I've said it before, and I'll start off this article on Cisco (Nasdaq:CSCO) by saying it again - investors don't reward value-priced tech companies that are rich in cash flow generation but poor in revenue growth. It's still an open question as to just how much top-line growth potential Cisco still has, but management seems to have acknowledged that hoarding cash on the balance sheet isn't going to do shareholders much good. I'm still skeptical about how readily investors will embrace Cisco, but I do still see a lot of value in the shares.
Investopedia Broker Guides: Enhance your trading with the tools from today's top online brokers.
A So-So End to the Fiscal Year
With enterprise and carrier demand both pretty soft this summer, it's not surprising that Cisco reported a so-so fiscal fourth quarter.
Revenue rose 4% from the year-ago quarter and 1% from the fiscal Q3. On a sequential basis, the large switching and routing businesses saw low single-digit revenue declines, while security was a little stronger and wireless was up nicely (mid-teens growth). All in all, this was a basically in-line quarter for Cisco, though analysts had been trimming numbers slightly on the basis of what companies like IBM (NYSE:IBM), F5 (Nasdaq:FFIV) and Juniper (NYSE:JNPR) have said with their reports.
Margins were likewise so-so. Gross margin weakened on both an annual and sequential basis, with less than one point of product margin erosion. Operating income performance really depends on the number you look at - GAAP operating income soared 63% from last year, while non-GAAP operating income (the number used by almost all analysts and likely most investors) rose 14% from last year and declined 3% sequentially on well-controlled R&D and SG&A spending.
Caution is the Watchword
Cisco certainly was not rambunctious with its guidance - looking for 2-4% year-over-year growth for the next quarter. Likewise, Cisco basically echoed the caution that companies like F5 and Riverbed (Nasdaq:RVBD) expressed on Europe, and also mentioned the ongoing uncertainty in the enterprise market.
Cisco's 20% revenue decline in optical was a little anomalous, what with JDS Uniphase's (Nasdaq:JDSU) quarter outlook, and that could be a positive for Ciena (Nasdaq:CIEN). Elsewhere, Cisco's strong wireless performance should encourage Aruba Networks (Nasdaq:ARUN) shareholders.
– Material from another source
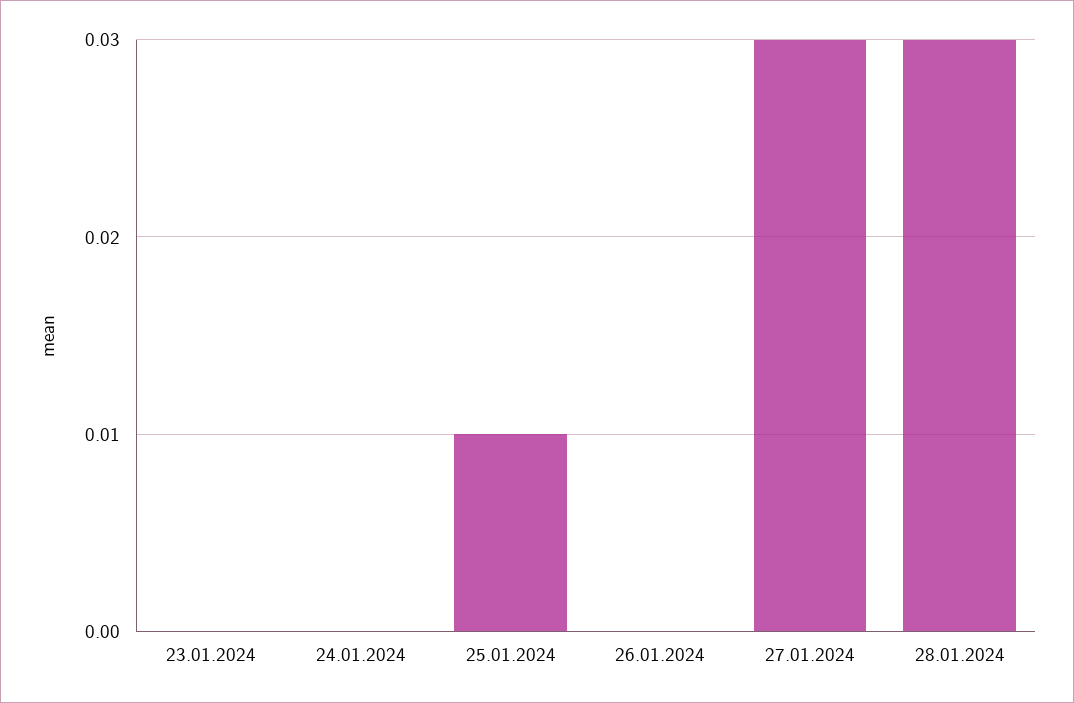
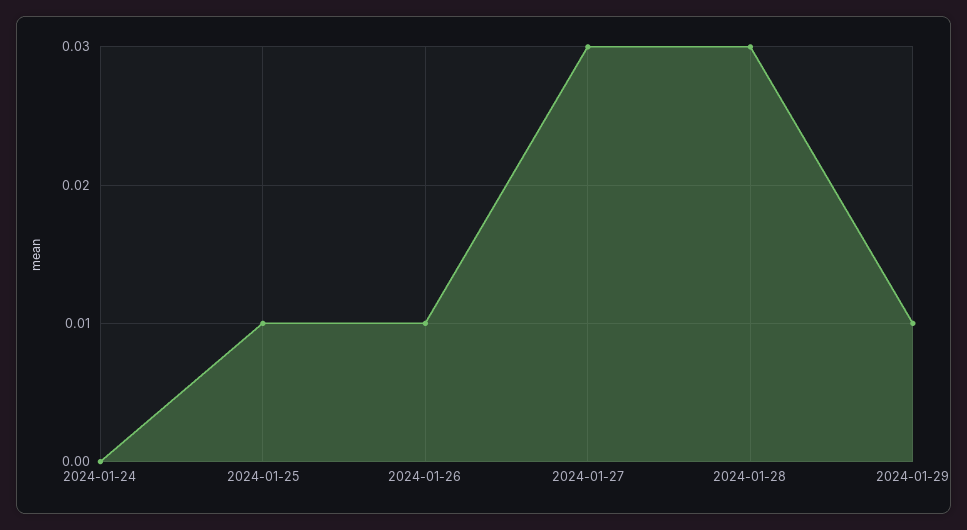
23.01.2024: 0 -> none
26.01.2024: 0 -> 0.01
2024-01-29: none -> 0.01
On a longer-term basis, though, it's worth wondering if Cisco can really generate the kind of revenue growth that some analysts and investors still seem to expect. VMware's (NYSE:VMW) acquisition of Nicira ups the threat from software-defined networking and may be a sign that the company's formerly solid relationship with EMC (NYSE:EMC) and VMware may not be solid. Likewise, companies like Palo Alto (NYSE:PANW) certainly covet the same real estate in security.
A White Flag, or an Acknowledgment of Reality?
Arguably the biggest development from Cisco's Q4 earnings release is the company's new attitude regarding its capital management philosophy. It is now looking to return a minimum 50% of annual free cash flow to shareholders, and it has hiked the dividend by 75% as part of that. That puts Cisco's yield around 3% and makes it one of the more appealing yields in tech (at least when factoring in the sustainability of it).
I can see a lot to like about this move. For starters, it guarantees that long-term shareholders get a reward for the company's success that is independent of Wall Street's ever-shifting moods. It also should soak up excess free cash flow that might otherwise tempt the company into poorly reasoned expensive mega-deals.
Keep in mind, too, that this move won't really constrain management much. There's over $30 billion in net cash on the balance sheet, and the company should continue to add billions to that total every year. Consequently, it won't surprise me if Cisco looks to find deals to augment its business - not unlike how IBM has continued to build itself.
The Bottom Line
Those thinking that Cisco is on the path to resemble IBM or Microsoft (Nasdaq:MSFT) need to remember that Cisco does not have IBM's enormous service business, nor Microsoft's entrenched businesses like Windows and Office. That said, Cisco has more than ample resources with which to remain a major player across a variety of IT hardware markets.
Cisco's valuation puzzles me, as even conservative estimates drive an impressive fair value. If Cisco can manage 4% free cash flow growth (on a compounded annual basis) for the next decade, fair value is north of $30. At today's price, below $20 as of pre-market trading, it looks as though the Street is forecasting ongoing free cash flow erosion of 5% - a level of pessimism that simply seems excessive. Although I think it will be tough for investors to see full value in these shares, they just seem too cheap today to ignore.
At the time of writing, Stephen D. Simpson did not own shares in any of the companies mentioned in this article.